Construyendo Nuestro Primer Pipeline Batch
En este módulo, nos centraremos en un pipeline de tipo "batch", que procesa un conjunto de datos finito y acotado. El proceso será el siguiente:
- Leer datos de una fuente, como un fichero CSV almacenado en Google Cloud Storage.
- Aplicar transformaciones sencillas utilizando Python, como limpiar campos o cambiar el tipo de dato.
- Escribir los datos ya procesados en un destino, que en nuestro caso será una tabla en BigQuery.

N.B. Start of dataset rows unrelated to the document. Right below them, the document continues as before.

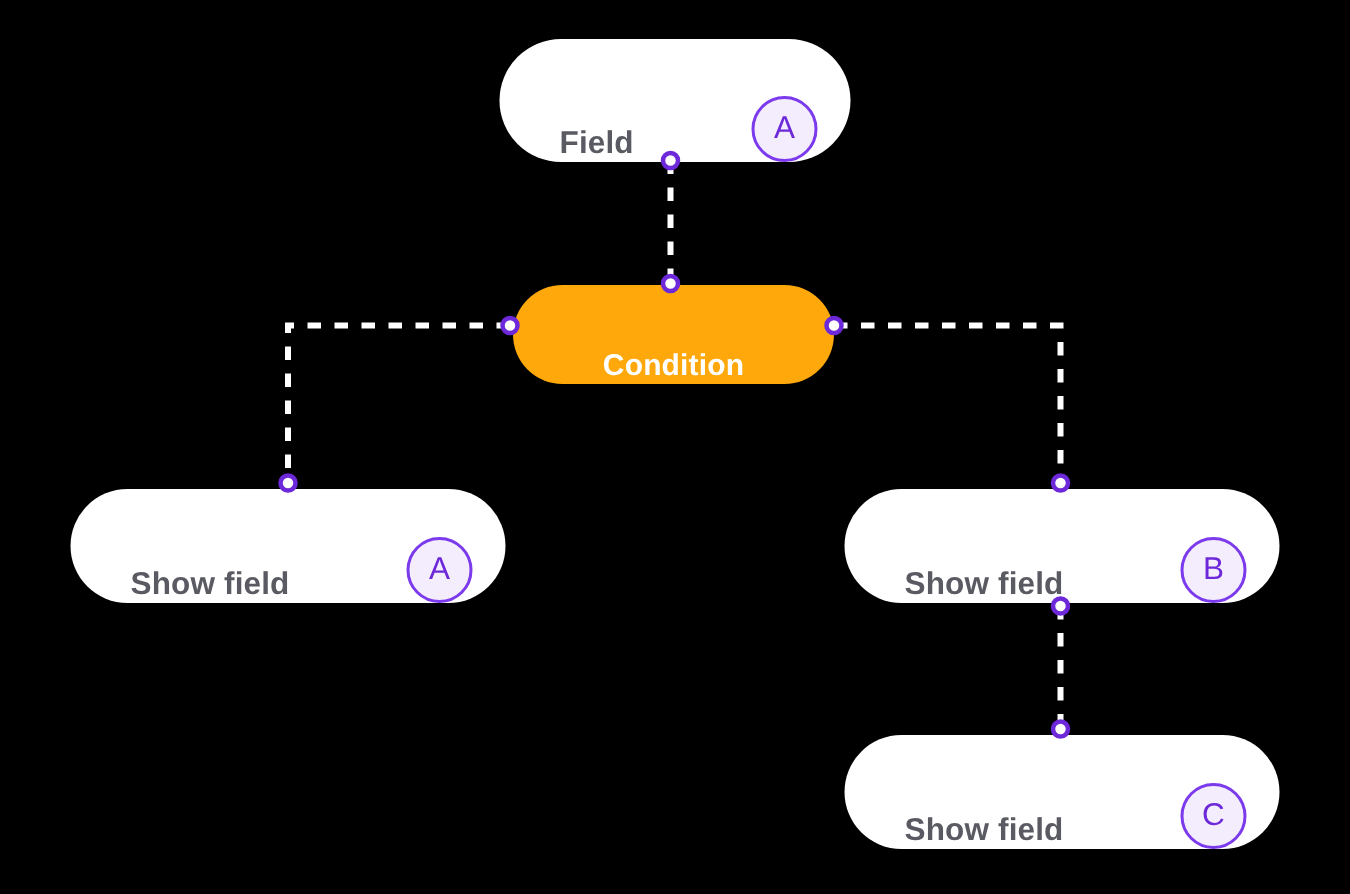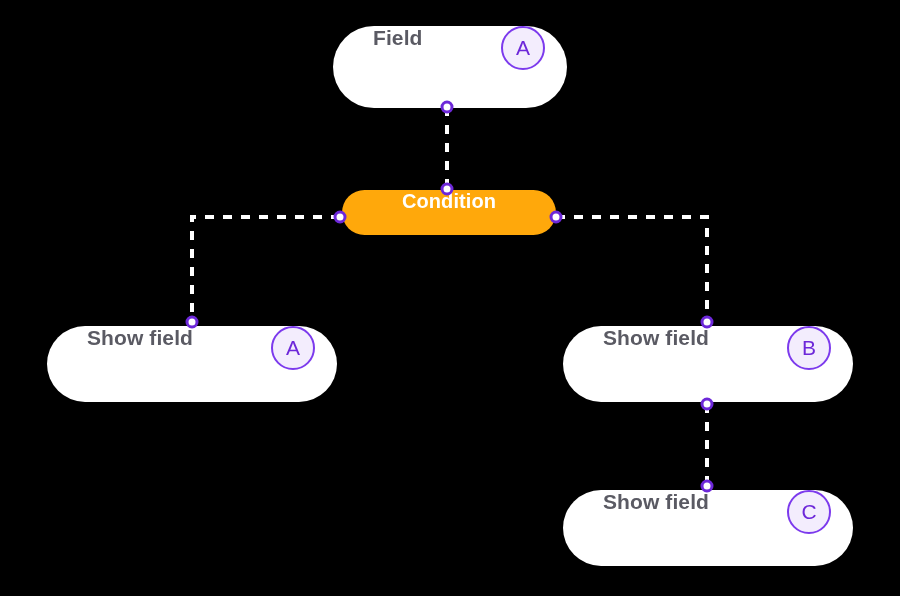--- a/index.html
+++ b/index.html
@@ -29,7 +29,7 @@
     position: absolute;
     box-sizing: border-box;
     display: flex;
-    align-items: flex-start;
+    align-items: flex-end;
     justify-content: space-between;
     border-radius: 999px;
     padding: 0 22px 0 40px;

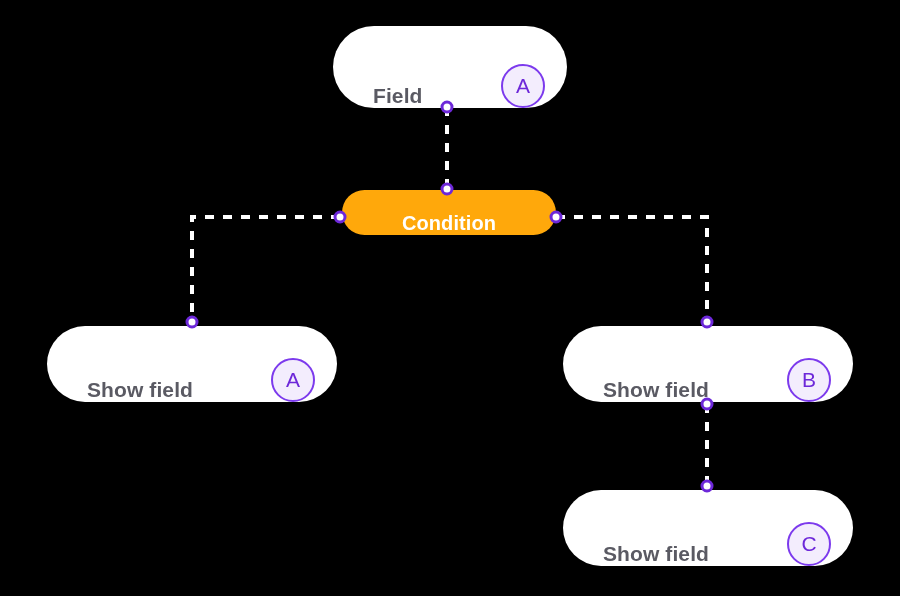--- a/index.html
+++ b/index.html
@@ -100,7 +100,7 @@
         <span class="node-label" style="color: rgb(90, 90, 99);">Field</span>
         <span class="badge" style="background: rgb(243, 237, 253); border-color: rgb(124, 58, 237); color: rgb(109, 40, 217);">A</span>
       </div>
-      <div class="node accent" style="left: 342px; top: 190px; width: 214px; height: 45px; background: rgb(255, 168, 11);">
+      <div class="node accent" style="left: 342px; top: 190px; width: 214px; height: 66px; background: rgb(255, 168, 11);">
         <span class="node-label" style="color: rgb(255, 255, 255);">Condition</span>
       </div>
       <div class="node white" style="left: 47px; top: 326px; width: 290px; height: 76px; background: rgb(255, 255, 255);">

A través de este ejercicio práctico, aprenderás a estructurar el código de un pipeline, a ejecutarlo en el servicio de Dataflow y a monitorizar su progreso, sentando las bases para crear flujos de trabajo mucho más complejos.
Conclusión: El Poder del Procesamiento Serverless
Dominar Dataflow y Apache Beam es una habilidad esencial para cualquier Ingeniero de Datos en GCP. Te permite olvidarte de la gestión de clústeres y centrarte en la lógica de negocio. La capacidad de Dataflow para escalar automáticamente los recursos según las necesidades de tu pipeline lo convierte en una herramienta increíblemente potente y costo-eficiente para procesar cualquier volumen de datos.